I unfortunately had to run--I mean, I really had to run!--out before the session had fully ended, to catch a train back to New York, so as to get home in time (MANY thanks to Evie Shockley and Stephane Robolin, who rode back from MLA with me, since the PATH was not running past 10 pm and C wasn't feeling well) to catch another train from New York to another destination first thing the next morning, as the possibility of traveling from Boston to my destination by any means other than car was nonexistent, but I was glad to have been able to present at this year's MLA, see that Boston has not changed all that much (except for more pleasant people in its Copley Square restaurants), and not wonder, as I have done more than once at past conferences, what on earth am I doing here?

(PS: As William Pannapacker also notes on the Chronicle of Higher Education's site, this was the year the Digital Humanities really broke out at MLA, as did recognition of the importance of Tweeting and blogging, so....)
Me, at MLA 2013 (photo by Jan Gill O'Neill)
Yours truly, photographed by January Gill O'Neill

1 comment:

  1. Great seeing you at the conference!

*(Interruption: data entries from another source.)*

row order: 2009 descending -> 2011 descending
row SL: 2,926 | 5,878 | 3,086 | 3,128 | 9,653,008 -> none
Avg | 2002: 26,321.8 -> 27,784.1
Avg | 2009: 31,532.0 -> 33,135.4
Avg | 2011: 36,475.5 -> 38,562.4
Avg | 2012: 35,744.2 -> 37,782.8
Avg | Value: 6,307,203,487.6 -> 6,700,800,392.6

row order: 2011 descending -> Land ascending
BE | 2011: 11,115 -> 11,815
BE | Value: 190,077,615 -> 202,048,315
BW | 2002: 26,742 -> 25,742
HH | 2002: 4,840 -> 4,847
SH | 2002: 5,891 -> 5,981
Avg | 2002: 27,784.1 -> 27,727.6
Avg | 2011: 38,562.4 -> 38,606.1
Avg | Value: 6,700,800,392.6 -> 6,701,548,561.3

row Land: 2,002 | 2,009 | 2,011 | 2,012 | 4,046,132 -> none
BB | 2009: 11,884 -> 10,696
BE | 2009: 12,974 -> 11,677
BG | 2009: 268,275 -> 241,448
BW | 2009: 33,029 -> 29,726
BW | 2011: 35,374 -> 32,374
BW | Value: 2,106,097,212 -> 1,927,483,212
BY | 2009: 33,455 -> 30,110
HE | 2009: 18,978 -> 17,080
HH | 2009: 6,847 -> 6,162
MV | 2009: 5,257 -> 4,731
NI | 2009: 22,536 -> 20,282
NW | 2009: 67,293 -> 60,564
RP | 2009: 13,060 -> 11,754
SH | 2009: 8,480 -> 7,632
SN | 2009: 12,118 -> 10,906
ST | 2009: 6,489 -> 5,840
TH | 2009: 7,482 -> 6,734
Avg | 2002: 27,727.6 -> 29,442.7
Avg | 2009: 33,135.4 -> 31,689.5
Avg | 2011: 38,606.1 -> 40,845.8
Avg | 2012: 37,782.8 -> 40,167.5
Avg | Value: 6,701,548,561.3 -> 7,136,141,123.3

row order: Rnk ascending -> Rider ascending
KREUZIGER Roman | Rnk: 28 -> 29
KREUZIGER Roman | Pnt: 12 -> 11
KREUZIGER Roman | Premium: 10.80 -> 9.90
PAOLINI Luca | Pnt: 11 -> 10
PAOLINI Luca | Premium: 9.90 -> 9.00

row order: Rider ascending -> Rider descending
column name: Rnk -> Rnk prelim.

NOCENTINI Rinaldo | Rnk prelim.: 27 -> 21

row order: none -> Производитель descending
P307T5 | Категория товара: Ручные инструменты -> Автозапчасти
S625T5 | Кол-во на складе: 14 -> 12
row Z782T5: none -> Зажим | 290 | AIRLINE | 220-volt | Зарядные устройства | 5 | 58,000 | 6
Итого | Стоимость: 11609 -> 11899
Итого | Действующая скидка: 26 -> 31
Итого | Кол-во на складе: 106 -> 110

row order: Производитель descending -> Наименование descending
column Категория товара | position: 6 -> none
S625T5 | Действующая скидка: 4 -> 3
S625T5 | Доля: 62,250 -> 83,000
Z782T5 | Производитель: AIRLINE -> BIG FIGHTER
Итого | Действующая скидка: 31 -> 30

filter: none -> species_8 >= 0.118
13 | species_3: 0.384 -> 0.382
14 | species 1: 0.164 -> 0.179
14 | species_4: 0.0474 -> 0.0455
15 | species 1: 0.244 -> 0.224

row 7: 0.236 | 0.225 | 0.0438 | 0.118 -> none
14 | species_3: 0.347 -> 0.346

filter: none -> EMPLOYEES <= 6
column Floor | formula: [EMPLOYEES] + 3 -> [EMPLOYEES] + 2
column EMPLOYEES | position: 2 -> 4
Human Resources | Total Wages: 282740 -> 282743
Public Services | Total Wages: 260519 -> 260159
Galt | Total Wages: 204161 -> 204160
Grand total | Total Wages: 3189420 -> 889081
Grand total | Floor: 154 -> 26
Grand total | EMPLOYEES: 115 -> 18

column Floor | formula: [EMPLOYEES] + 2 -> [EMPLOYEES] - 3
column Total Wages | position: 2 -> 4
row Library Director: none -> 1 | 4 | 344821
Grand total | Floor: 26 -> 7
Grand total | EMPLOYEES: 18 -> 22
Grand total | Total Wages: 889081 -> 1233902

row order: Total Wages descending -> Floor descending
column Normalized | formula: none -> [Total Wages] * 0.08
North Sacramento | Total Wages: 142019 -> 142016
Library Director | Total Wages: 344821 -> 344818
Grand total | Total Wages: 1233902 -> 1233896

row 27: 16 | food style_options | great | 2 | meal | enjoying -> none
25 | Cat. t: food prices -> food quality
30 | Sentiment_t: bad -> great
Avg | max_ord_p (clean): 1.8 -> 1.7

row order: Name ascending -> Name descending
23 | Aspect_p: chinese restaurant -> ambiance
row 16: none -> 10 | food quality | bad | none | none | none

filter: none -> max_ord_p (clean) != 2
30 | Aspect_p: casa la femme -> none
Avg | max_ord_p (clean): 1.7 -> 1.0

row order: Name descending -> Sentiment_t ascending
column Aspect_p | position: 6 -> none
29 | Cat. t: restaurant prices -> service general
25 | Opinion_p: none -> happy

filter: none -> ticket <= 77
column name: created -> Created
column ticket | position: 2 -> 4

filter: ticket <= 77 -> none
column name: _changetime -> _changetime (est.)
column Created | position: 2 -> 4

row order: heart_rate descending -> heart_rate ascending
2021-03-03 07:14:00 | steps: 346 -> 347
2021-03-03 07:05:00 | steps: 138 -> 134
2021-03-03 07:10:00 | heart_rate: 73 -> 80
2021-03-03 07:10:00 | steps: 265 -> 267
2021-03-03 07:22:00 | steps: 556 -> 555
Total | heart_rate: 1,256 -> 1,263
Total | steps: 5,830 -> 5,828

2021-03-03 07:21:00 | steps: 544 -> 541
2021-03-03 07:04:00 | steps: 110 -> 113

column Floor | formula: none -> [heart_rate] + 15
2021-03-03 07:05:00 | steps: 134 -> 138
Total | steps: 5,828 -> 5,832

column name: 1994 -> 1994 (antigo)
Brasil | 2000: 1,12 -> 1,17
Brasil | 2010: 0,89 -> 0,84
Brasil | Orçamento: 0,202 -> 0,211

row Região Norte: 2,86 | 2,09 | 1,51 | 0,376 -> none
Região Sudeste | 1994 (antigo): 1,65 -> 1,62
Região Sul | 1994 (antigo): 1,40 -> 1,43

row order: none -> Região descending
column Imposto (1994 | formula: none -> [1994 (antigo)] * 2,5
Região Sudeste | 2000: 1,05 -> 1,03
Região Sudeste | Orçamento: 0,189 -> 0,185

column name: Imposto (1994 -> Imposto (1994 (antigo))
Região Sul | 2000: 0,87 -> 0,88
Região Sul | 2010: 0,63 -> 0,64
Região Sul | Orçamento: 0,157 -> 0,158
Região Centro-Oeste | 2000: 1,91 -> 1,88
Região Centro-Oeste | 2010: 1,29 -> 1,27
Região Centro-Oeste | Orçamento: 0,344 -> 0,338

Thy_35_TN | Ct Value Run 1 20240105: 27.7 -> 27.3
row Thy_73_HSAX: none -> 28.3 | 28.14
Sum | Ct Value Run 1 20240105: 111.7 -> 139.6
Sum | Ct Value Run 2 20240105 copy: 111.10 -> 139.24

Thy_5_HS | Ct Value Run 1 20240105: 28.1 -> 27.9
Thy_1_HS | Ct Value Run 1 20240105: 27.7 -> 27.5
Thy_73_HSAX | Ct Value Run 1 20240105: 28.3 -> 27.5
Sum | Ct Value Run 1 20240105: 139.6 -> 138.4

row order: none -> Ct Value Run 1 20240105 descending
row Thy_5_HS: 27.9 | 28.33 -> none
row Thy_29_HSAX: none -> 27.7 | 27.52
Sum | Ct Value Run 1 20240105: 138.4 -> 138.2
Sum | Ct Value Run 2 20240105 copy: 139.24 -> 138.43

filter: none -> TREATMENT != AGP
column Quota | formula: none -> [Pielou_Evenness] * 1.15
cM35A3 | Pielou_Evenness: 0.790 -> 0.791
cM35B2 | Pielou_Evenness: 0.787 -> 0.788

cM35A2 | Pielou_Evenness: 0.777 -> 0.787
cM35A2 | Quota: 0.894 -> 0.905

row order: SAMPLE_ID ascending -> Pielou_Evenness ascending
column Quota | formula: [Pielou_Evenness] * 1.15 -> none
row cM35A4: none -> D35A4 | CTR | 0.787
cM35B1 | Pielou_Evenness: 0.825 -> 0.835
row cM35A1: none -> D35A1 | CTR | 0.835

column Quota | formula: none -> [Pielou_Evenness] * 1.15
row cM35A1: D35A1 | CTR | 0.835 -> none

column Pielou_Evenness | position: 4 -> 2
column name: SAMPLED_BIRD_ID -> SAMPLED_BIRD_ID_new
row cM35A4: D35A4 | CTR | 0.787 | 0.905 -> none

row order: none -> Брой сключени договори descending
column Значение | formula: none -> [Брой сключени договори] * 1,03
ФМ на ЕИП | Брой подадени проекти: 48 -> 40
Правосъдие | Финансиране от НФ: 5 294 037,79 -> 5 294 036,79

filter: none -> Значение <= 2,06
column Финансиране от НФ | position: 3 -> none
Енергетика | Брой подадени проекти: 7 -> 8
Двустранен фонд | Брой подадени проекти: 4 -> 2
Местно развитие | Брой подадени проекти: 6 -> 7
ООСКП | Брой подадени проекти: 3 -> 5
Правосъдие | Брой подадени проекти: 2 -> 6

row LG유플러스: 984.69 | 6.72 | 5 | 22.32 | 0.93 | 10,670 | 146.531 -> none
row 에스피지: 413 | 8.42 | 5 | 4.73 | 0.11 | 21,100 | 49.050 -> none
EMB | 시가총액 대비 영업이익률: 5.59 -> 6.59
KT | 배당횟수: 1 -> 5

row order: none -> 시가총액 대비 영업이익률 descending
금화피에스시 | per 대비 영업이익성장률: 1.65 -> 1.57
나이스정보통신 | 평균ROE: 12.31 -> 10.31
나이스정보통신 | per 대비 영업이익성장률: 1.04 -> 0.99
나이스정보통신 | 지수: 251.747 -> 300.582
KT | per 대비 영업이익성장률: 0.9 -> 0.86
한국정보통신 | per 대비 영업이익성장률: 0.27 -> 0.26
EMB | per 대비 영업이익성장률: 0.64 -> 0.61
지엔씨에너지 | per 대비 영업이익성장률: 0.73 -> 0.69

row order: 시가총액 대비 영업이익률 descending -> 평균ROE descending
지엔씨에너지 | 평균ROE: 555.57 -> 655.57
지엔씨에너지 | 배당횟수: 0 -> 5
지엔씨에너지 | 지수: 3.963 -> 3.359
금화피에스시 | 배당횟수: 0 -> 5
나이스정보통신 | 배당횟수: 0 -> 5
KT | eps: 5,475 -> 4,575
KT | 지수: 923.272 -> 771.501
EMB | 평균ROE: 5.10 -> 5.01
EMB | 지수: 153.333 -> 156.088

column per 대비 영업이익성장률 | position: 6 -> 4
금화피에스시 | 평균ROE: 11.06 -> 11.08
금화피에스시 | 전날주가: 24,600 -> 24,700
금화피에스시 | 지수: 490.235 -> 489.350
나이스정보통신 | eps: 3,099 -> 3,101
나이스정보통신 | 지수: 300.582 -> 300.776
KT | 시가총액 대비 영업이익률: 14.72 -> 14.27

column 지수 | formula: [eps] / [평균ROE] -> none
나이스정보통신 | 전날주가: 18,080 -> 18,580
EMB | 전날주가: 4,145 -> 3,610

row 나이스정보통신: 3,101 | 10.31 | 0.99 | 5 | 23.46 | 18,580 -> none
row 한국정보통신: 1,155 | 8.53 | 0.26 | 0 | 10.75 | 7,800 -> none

And the paper was such good fodder for thinking about aesthetic genealogies in expansive ways! And as for digital archives: YES! ABSOLUTELY! Once I left Illinois, I realized how difficult it is to get books from the 30s and 40s, not to mention the many works published only in journals and magazines. The single-author book represents a very recent history of black poetry and poetics. So, YES! Looking forward to the essay whenever (and wherever) it appears.